What could have been grand and telling drama, 18 holes of golf with the current and future king of the game battling back and forth across La Costa, came down to one startling moment Sunday, one shaft of pure light bursting through the rain clouds that covered the Mercedes Championships.

That light was provided by Tiger Woods, golf’s incandescent wunderkind, who turned a rainy, soggy one-hole playoff into an event worth remembering. Hitting second, after Tom Lehman’s tee shot ballooned in the wind and dived into the water hazard fronting the seventh green, the 21-year-old Woods lasered a 6-iron through the gloom and nearly into the hole.

The ball hit 1 foot from the cup and spun back 8 inches away for a tap-in birdie and Woods’ third victory in just nine PGA Tour starts.

Just like that. One tournament gone in 1997, one tournament won by Woods. “It’s a perfect start,” he said.

It certainly was a startling one. With rain soaking the grounds at La Costa Resort and Spa, rendering all but one hole of the golf course unplayable, PGA Tour officials decided to shorten the tournament to 54 holes and settle the tie between Lehman, the 1996 player of the year, and Woods, the 1996 rookie of the year, with sudden death.

After play had been suspended for 2 hours 45 minutes, the decision was made to pay the rest of the field and send the two players who were tied at 14 under par out to the tee at the seventh hole to settle things.

“I would have preferred to play them all,” Lehman said, “but what are you going to do?”
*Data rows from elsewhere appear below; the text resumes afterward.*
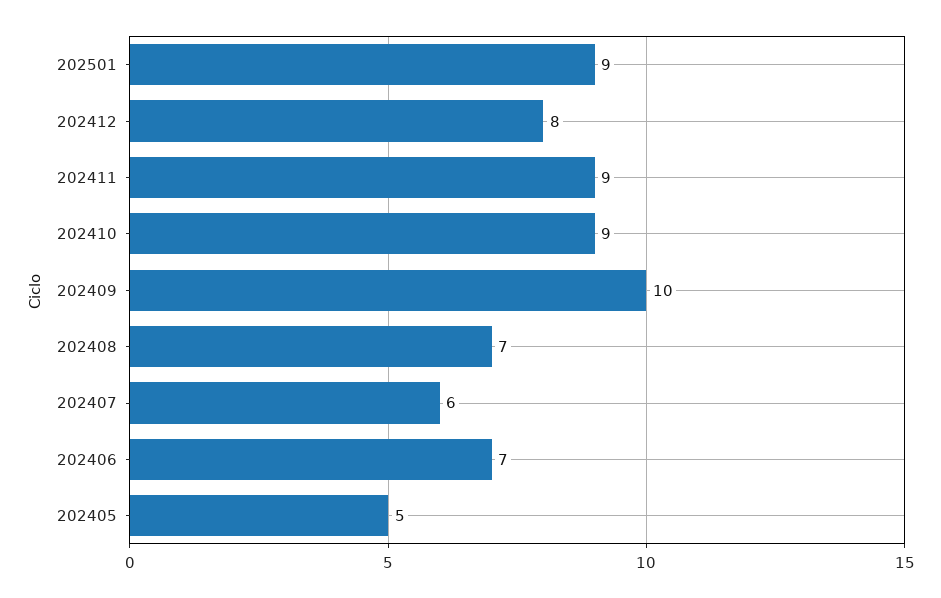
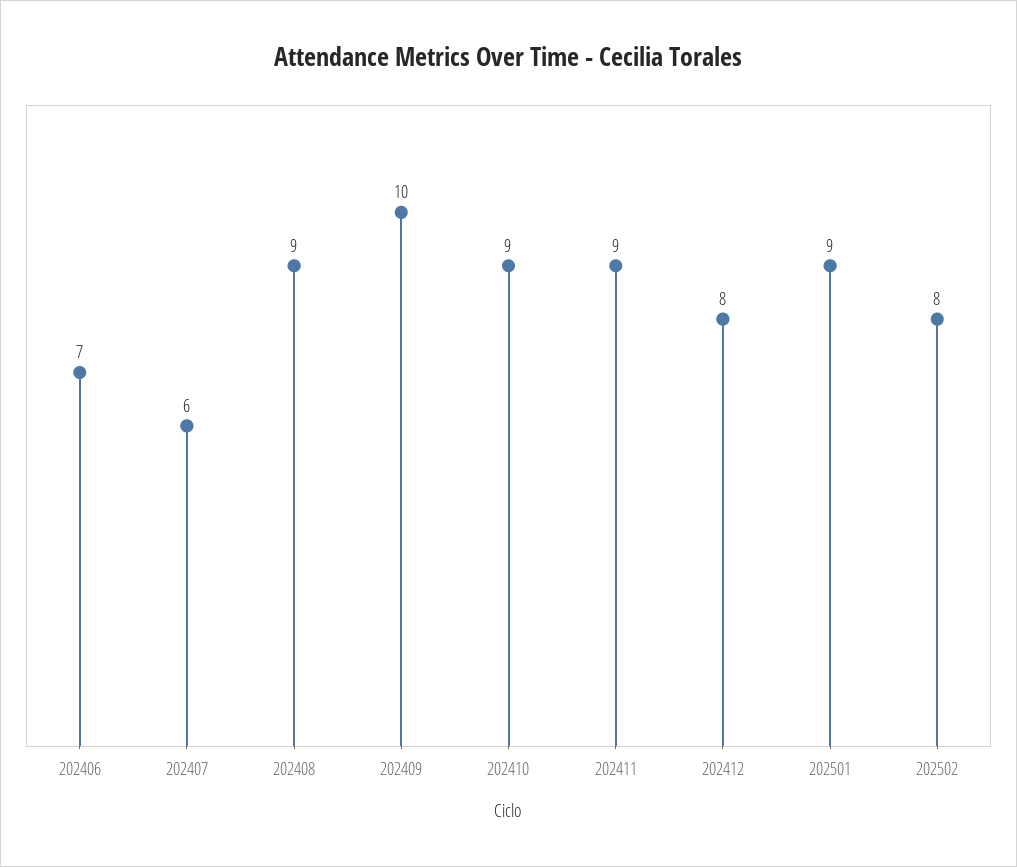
202408: 7 -> 9
202405: 5 -> none
202502: none -> 8

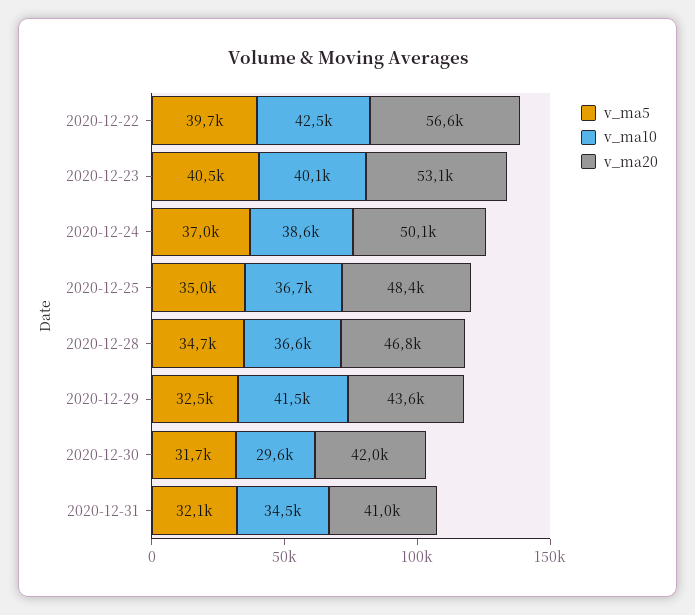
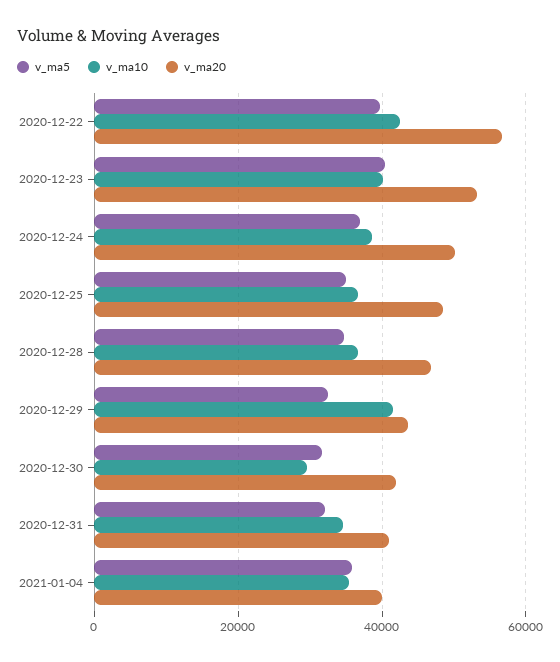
v_ma5, 2021-01-04: none -> 36000
v_ma10, 2021-01-04: none -> 36000
v_ma20, 2021-01-04: none -> 40000

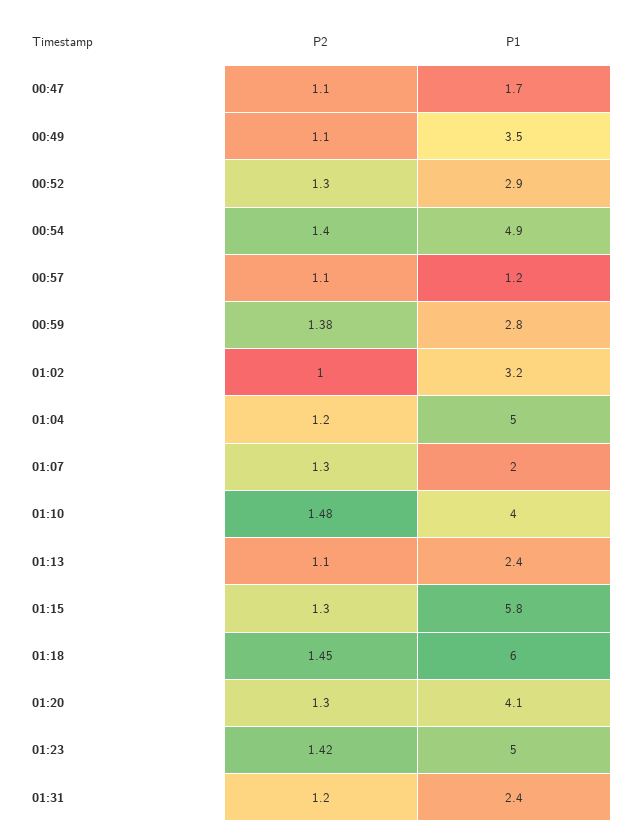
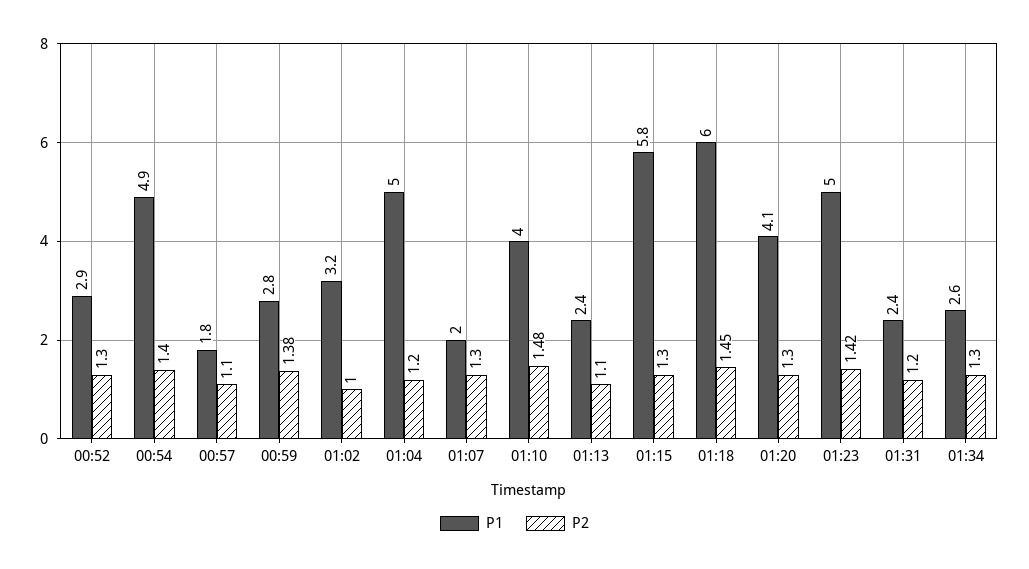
P2, 00:47: 1.1 -> none
P1, 00:47: 1.7 -> none
P2, 00:49: 1.1 -> none
P1, 00:49: 3.5 -> none
P1, 00:57: 1.2 -> 1.8
P1, 01:34: none -> 2.6
P2, 01:34: none -> 1.3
What Lehman did was make a bad pass at a bad time. The yardage he and his caddie Andy Martinez decided on was 181 yards to the hole. Interestingly, Woods and his caddie, Mike Cowan, decided on 186. Those 5 yards may or may not have made a difference, but Lehman’s 6-iron shot was well below his standards, plummeting into the lake 4 yards short of the bank.

“I was shocked,” Woods said. “Very shocked.”

So was Lehman. As he watched the ball’s flight, his expression said everything.

When that happened, whatever potential drama remained drained right out of the proceedings. All Woods needed to do was put the ball on the green and two-putt for par.

But, among the other astonishing attributes Tiger Woods is bringing to the game of golf, a sense of moment is very high on the list. He set up at the middle of the tee, ripped at his 6-iron shot and drew the ball very nearly into the hole. It was stunning.

“Gosh,” said Lehman, “what can you say about that? Tiger hit a great shot. You’ve got to take your hat off to a guy who, when the other guy is in the water, steps up and hits it stiff.”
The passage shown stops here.